Task instructions:
Below are records. Find each line in them that holds the word "threshold" and copy it.

Segment Start: Input data

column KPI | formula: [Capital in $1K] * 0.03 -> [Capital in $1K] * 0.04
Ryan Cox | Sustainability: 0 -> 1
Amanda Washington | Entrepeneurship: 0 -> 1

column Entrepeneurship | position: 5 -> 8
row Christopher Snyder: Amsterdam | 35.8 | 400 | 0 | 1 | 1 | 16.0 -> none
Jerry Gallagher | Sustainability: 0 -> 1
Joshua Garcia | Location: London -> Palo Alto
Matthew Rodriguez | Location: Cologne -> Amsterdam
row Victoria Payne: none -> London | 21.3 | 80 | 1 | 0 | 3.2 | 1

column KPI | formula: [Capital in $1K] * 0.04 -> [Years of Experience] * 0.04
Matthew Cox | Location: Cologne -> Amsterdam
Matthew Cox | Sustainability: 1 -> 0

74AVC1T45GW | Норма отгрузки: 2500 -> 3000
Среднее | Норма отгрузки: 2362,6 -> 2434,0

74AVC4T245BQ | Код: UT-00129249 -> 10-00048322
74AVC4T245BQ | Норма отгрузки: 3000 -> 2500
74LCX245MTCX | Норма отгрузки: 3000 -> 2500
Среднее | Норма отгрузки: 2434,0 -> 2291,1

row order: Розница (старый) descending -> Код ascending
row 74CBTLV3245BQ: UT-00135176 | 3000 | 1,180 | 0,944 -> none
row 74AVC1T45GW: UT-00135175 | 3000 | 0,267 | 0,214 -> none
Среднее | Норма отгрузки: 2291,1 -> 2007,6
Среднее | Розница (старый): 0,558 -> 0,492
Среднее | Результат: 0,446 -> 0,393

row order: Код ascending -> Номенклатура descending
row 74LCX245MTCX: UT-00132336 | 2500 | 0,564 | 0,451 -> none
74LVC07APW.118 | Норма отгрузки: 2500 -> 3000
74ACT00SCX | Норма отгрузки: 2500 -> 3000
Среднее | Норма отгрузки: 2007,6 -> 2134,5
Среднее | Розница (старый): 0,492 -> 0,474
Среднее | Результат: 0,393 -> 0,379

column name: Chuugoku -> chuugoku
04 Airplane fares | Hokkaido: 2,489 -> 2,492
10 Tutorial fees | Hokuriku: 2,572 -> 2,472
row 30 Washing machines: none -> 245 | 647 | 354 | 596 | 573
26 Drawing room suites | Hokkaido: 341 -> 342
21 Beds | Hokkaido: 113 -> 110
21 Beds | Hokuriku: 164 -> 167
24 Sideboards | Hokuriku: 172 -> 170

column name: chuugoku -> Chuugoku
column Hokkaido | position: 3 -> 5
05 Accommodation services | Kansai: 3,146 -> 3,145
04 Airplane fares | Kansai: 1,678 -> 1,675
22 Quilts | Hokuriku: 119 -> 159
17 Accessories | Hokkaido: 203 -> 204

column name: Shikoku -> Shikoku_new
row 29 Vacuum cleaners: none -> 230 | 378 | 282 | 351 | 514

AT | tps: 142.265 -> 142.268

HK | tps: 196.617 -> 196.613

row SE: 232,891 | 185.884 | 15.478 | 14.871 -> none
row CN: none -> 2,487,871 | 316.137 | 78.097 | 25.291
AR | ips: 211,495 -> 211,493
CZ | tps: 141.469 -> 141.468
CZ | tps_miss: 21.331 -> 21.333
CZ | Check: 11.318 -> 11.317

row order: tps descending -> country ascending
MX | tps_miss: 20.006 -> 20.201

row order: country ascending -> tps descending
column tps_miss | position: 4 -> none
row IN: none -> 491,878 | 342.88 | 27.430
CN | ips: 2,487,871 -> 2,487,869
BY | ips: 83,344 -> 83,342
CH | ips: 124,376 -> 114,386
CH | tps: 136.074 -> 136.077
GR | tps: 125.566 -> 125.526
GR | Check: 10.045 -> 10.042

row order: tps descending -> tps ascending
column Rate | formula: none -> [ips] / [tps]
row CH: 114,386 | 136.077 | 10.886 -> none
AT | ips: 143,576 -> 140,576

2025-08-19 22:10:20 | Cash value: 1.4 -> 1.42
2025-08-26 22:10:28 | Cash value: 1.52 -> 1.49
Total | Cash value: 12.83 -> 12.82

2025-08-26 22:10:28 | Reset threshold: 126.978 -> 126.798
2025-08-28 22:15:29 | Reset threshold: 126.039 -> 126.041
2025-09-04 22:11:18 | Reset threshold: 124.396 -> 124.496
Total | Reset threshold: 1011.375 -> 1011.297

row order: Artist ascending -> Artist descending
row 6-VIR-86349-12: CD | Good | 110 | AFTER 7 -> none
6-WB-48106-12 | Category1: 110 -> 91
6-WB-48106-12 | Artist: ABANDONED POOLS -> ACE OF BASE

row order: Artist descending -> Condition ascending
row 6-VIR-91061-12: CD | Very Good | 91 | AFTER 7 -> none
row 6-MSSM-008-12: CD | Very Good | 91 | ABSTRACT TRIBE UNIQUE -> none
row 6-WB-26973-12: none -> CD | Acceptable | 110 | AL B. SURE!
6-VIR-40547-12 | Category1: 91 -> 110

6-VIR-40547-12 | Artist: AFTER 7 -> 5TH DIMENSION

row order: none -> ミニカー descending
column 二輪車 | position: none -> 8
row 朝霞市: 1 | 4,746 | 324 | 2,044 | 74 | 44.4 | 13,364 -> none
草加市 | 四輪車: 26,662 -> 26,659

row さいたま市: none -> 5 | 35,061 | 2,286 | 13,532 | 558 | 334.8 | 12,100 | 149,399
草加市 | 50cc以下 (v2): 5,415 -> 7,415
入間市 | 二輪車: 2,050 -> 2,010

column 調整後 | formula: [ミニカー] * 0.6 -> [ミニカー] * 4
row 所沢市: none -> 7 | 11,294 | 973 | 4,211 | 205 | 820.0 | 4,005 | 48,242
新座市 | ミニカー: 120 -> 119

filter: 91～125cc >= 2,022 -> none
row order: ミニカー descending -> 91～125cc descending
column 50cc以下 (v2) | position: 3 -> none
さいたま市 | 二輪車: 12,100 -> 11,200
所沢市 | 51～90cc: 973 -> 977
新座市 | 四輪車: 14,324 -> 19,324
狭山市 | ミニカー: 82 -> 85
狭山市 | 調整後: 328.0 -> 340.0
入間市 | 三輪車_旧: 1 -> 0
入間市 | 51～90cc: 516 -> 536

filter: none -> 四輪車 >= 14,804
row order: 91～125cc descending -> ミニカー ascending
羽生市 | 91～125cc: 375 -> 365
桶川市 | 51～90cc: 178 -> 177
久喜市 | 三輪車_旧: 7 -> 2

Segment End: Input data

Response to the task:
2025-08-26 22:10:28 | Reset threshold: 126.978 -> 126.798
2025-08-28 22:15:29 | Reset threshold: 126.039 -> 126.041
2025-09-04 22:11:18 | Reset threshold: 124.396 -> 124.496
Total | Reset threshold: 1011.375 -> 1011.297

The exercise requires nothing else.